El pasado 3 de febrero uno de los millones de pelos radiales de la cultura, un habitante de su zona pilífera más soterrada, me hizo pensar en lo poco que las cuidamos. Ese día se cumplió el 120 aniversario del nacimiento de Ramón J. Sender, quizá junto a Vicente Blasco Ibáñez el escritor español más internacional de la primera mitad del siglo XX. Sender nació en un pueblo del Bajo Cinca oscense de apenas cuatrocientos habitantes -hoy casi no llegan a los cien- llamado Chalamera. Su padre quiso registrarlo como José Ramón pero el oficial se equivocó e invirtió sus nombres de pila. “No me vino mal después de todo”, admitiría socarrón en alguna entrevista. “Tener una ‘jota’ aislada en mi firma me definía secretamente como aragonés”. A Pepe -como lo llamaban en casa- la Guerra Civil lo pilló de veraneo en la Sierra de Guadarrama. Mandó a su mujer y a sus dos hijos pequeños a esconderse en Zamora, donde a Amparo la fusilarían tres meses más tarde. Y él, que se había enrolado en el Ejército Republicano, terminó exiliándose en Francia primero y en los Estados Unidos después. En ese tiempo alumbró más de setenta novelas y también un incontenible torrente de artículos en prensa. Sus textos estaban llenos de aragonesismos. Y aunque fueron célebres sus crónicas sobre el crimen de Cuenca o su diario de viaje a Moscú, nunca dejó de tener a su Huesca natal como referente.

El pasado diciembre, aprovechando una conferencia que tuve que dar en Fraga, me acerqué a Chalamera. Quería ver con mis propios ojos lo que quedaba de él. El runrún de su Réquiem por un campesino español o su Crónica del Alba zumbó mientras conversaba con Santi Villas, el joven alcalde del pueblo. Le gustó que un premio Planeta se acercara a verlo. “¿Sabía que Sender fue el único ‘Planeta’ que no fue a recoger su premio?”, me interrogó. “Se lo dieron en 1969, pero hasta 1974 no se animó a pisar España de nuevo”. Yo asentí en silencio. Había leído algo sobre el exilio de los intelectuales en la Guerra Civil. No mucho. Ya se sabe que ese periodo sigue siendo tabú. Entonces eran las balas, hoy son la falta de trabajo o el codicioso aumento de los impuestos a quienes lo tienen, lo que pone en fuga a nuestros talentos.

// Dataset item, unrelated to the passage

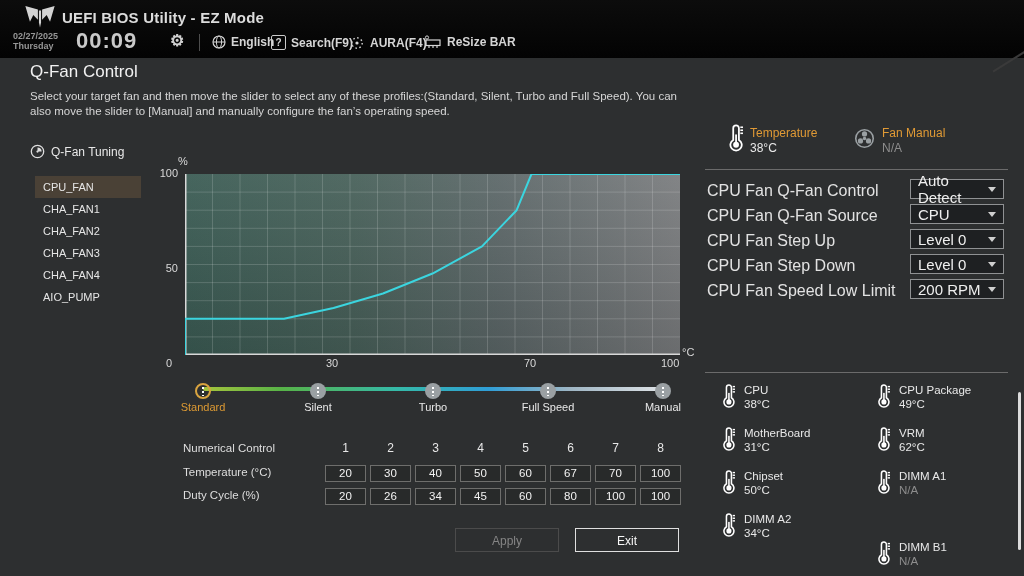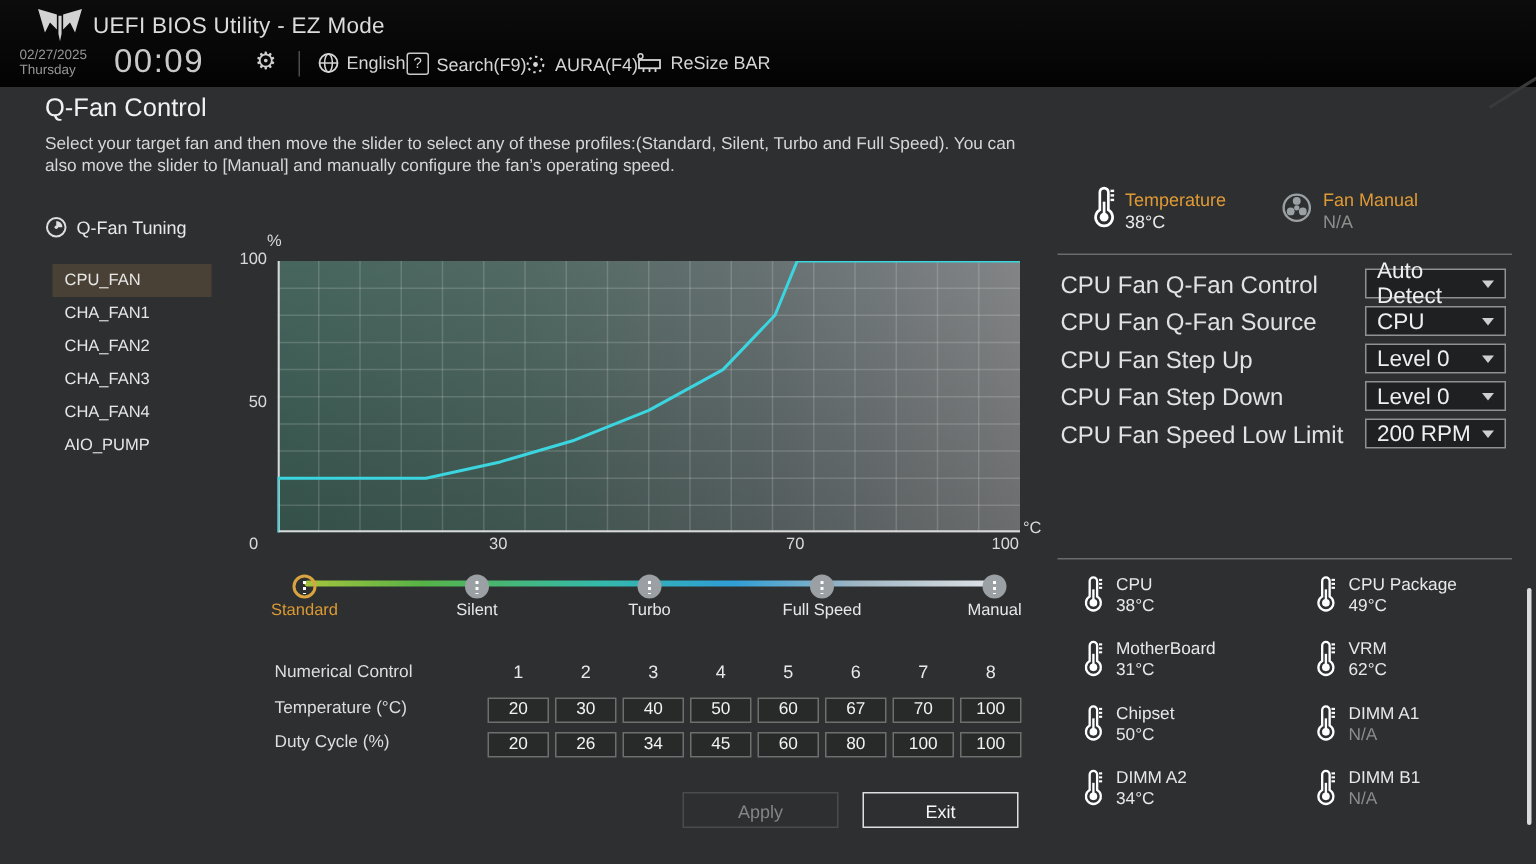"UEFI BIOS Utility - EZ" #topbar { font-weight: none -> bold }
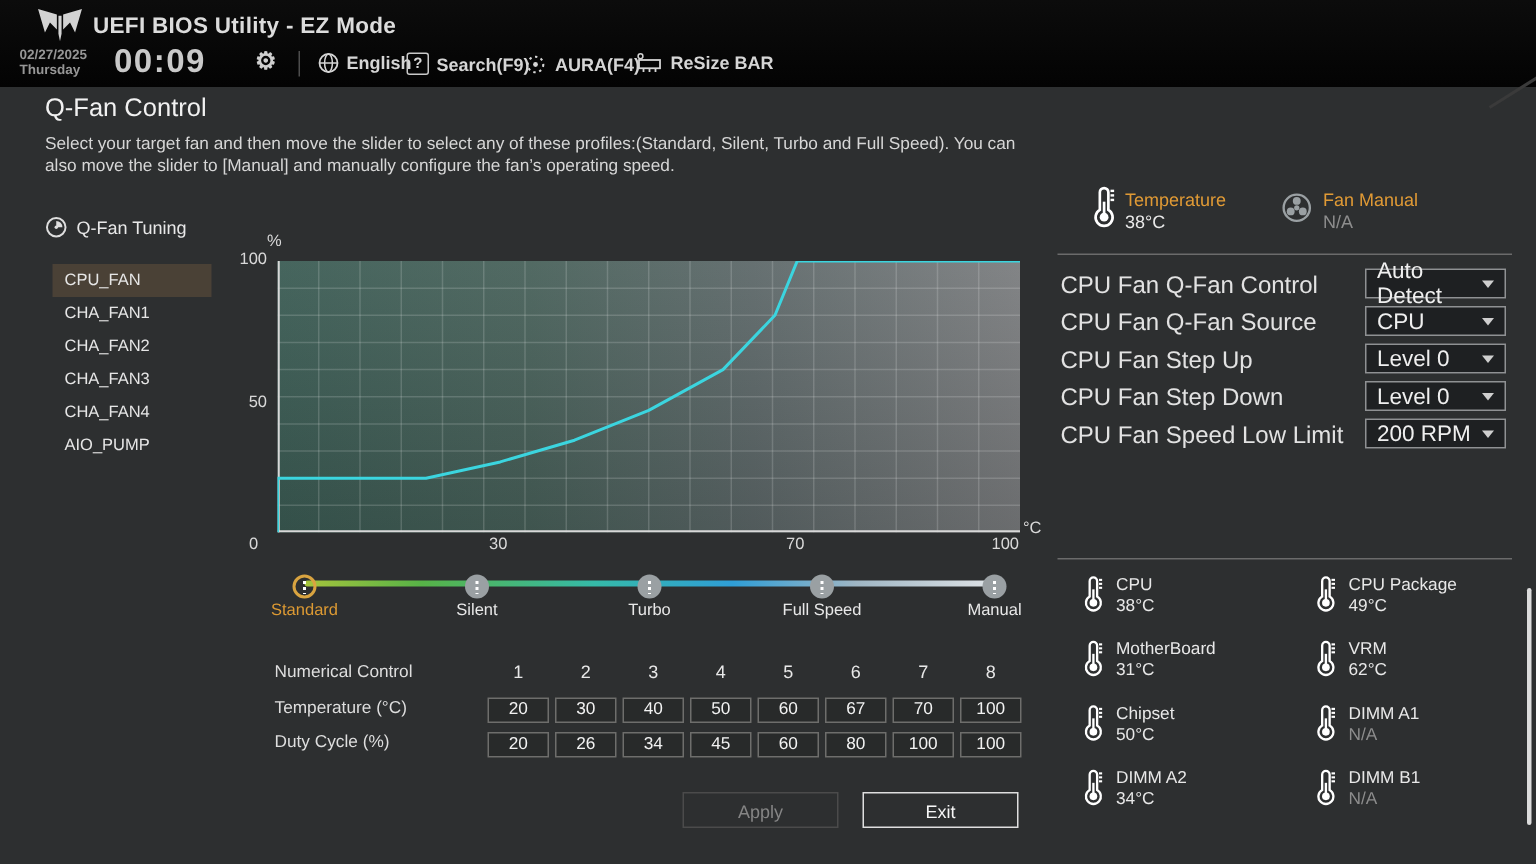"DIMM B1" div.sensor { top: 512px -> 540px }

Mascullé algo sobre aquella olvidada “operación retorno” de finales de los sesenta que pretendió traer de regreso a Madariaga, a Francisco Ayala o a Alberti y salvar la cultura nacional. Sender estuvo en ese “plan” pero se resistió. Su premio Planeta (En la vida de Ignacio Morel) fue todo un éxito. Su nombre volvió a relumbrar… pero ni con ese aplauso reunió el aplomo necesario para volver. Y aquí, como de costumbre, sin verlo terminamos por olvidarlo.

En Chalamera, Villas me enseñó el parquecito “Ramón J. Sender” que el municipio ha levantado sobre los cimientos de su casa familiar. No hay niños ya para tanto columpio. Pero asomado al valle del Cinca, a la sombra de su impresionante ermita templaria, me acordé del árbol del Pastor. “Puedo escribir trescientas páginas sobre la relación de esta lámpara con la sombra de ese árbol”, dijo una vez Pepe en otra de sus raras entrevistas. Y escondo una sonrisa amarga. Cuánto genio sin valorar. “Y eso no es nada”, me ataja el alcalde que en estos días barrunta cómo reivindicar a su vecino más ilustre. El año que viene se cumplirán cuatro décadas de su muerte y debe hacerse algo. “En Barcelona es todavía peor”, asegura. “Allí tienen a Ruiz Zafón y, ya ve, no le han hecho ni un mal busto”. Y me lo dice frente al bronce de Pepe que adorna el parque.

No puedo quitarle la razón. Qué pena.

Javier Sierra es Premio Planeta de novela y autor de “El mensaje de Pandora”.